* **Required action**: Using the records below, locate all lines containing "none" and return them.
╭──
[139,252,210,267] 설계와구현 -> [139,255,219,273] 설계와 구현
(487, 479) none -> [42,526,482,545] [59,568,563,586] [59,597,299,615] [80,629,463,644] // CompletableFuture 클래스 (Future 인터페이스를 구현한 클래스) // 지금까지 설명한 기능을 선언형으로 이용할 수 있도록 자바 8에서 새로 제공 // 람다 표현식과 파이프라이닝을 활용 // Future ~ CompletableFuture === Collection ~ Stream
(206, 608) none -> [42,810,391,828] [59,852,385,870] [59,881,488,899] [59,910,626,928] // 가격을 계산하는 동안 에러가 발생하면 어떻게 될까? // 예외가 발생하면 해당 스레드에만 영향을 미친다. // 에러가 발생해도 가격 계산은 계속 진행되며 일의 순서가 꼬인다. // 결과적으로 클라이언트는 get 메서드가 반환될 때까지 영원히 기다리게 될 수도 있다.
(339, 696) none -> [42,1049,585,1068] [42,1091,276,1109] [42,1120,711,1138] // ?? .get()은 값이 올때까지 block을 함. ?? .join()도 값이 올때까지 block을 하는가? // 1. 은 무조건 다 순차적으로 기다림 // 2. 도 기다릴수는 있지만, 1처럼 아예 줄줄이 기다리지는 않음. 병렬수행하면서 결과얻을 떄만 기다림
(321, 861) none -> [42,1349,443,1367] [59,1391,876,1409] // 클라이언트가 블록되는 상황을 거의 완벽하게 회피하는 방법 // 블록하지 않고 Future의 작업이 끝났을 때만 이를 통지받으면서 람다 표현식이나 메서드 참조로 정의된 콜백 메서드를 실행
╰──
* **Reply**:
(487, 479) none -> [42,526,482,545] [59,568,563,586] [59,597,299,615] [80,629,463,644] // CompletableFuture 클래스 (Future 인터페이스를 구현한 클래스) // 지금까지 설명한 기능을 선언형으로 이용할 수 있도록 자바 8에서 새로 제공 // 람다 표현식과 파이프라이닝을 활용 // Future ~ CompletableFuture === Collection ~ Stream
(206, 608) none -> [42,810,391,828] [59,852,385,870] [59,881,488,899] [59,910,626,928] // 가격을 계산하는 동안 에러가 발생하면 어떻게 될까? // 예외가 발생하면 해당 스레드에만 영향을 미친다. // 에러가 발생해도 가격 계산은 계속 진행되며 일의 순서가 꼬인다. // 결과적으로 클라이언트는 get 메서드가 반환될 때까지 영원히 기다리게 될 수도 있다.
(339, 696) none -> [42,1049,585,1068] [42,1091,276,1109] [42,1120,711,1138] // ?? .get()은 값이 올때까지 block을 함. ?? .join()도 값이 올때까지 block을 하는가? // 1. 은 무조건 다 순차적으로 기다림 // 2. 도 기다릴수는 있지만, 1처럼 아예 줄줄이 기다리지는 않음. 병렬수행하면서 결과얻을 떄만 기다림
(321, 861) none -> [42,1349,443,1367] [59,1391,876,1409] // 클라이언트가 블록되는 상황을 거의 완벽하게 회피하는 방법 // 블록하지 않고 Future의 작업이 끝났을 때만 이를 통지받으면서 람다 표현식이나 메서드 참조로 정의된 콜백 메서드를 실행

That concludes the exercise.